Generalized bounded linear logic and its categorical semantics. (English) Zbl 07410427
Kiefer, Stefan (ed.) et al., Foundations of software science and computation structures. 24th international conference, FOSSACS 2021, held as part of the European joint conferences on theory and practice of software, ETAPS 2021, Luxembourg City, Luxembourg, March 27 – April 1, 2021. Proceedings. Cham: Springer. Lect. Notes Comput. Sci. 12650, 226-246 (2021).
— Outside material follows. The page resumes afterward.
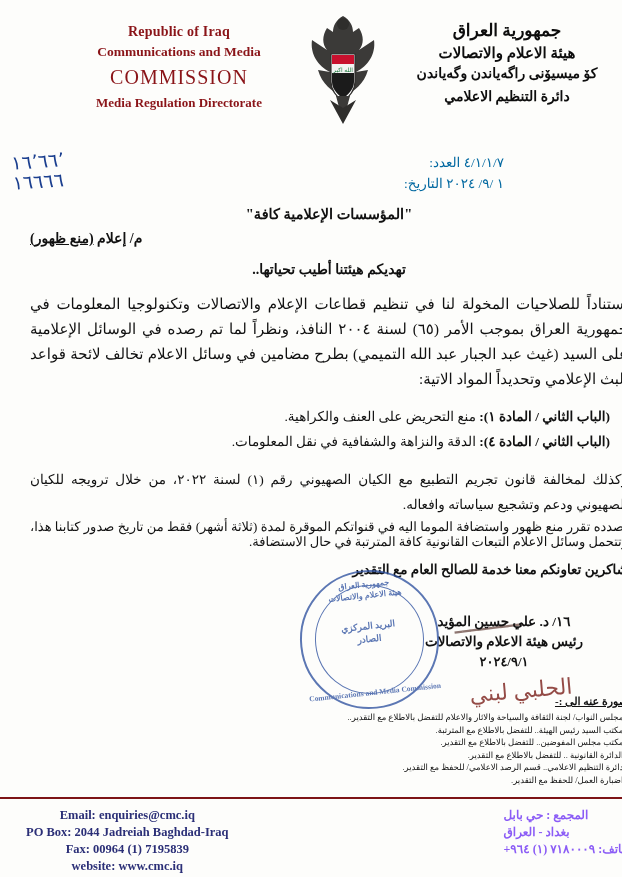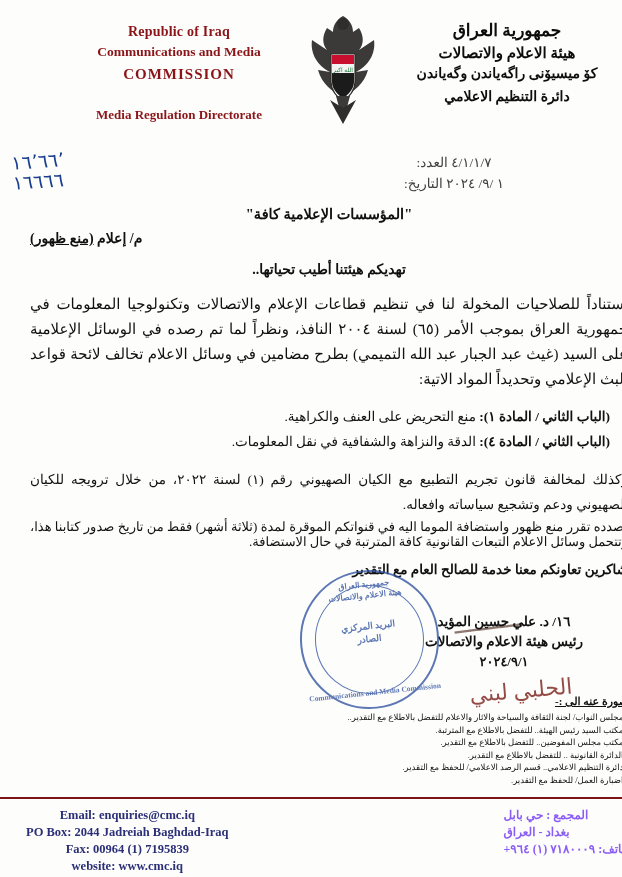"COMMISSION" .hdr-left .l3 { font-size: 15px -> 20px; font-weight: bold -> normal; margin-bottom: 24px -> 6px }
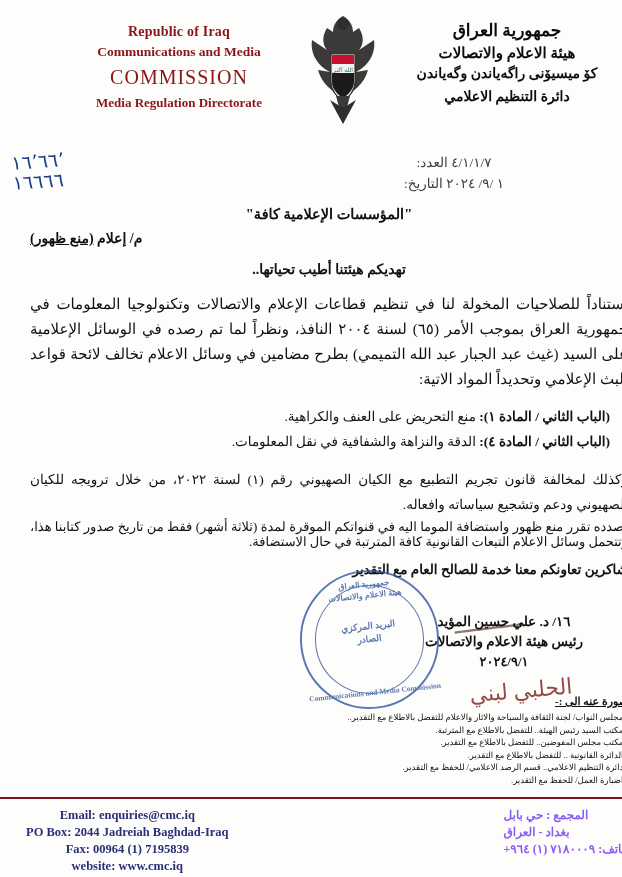"٤/١/١/٧ العدد:" .meta-rows { color: #404040 -> #0369a1; text-align: center -> right }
Summary: We introduce a generalization of Girard et al.’s BLL called GBLL (and its affine variant GBAL). It is designed to capture the core mechanism of dependency in BLL, while it is also able to separate complexity aspects of BLL. The main feature of GBLL is to adopt a multi-object pseudo-semiring as a grading system of the !-modality. We analyze the complexity of cut-elimination in GBLL, and give a translation from BLL with constraints to GBAL with positivity axiom. We then introduce indexed linear exponential comonads (ILEC for short) as a categorical structure for interpreting the \({!}\)-modality of GBLL. We give an elementary example of ILEC using folding product, and a technique to modify ILECs with symmetric monoidal comonads. We then consider a semantics of BLL using the folding product on the category of assemblies of a BCI-algebra, and relate the semantics with the realizability category studied by Hofmann, Scott and Dal Lago.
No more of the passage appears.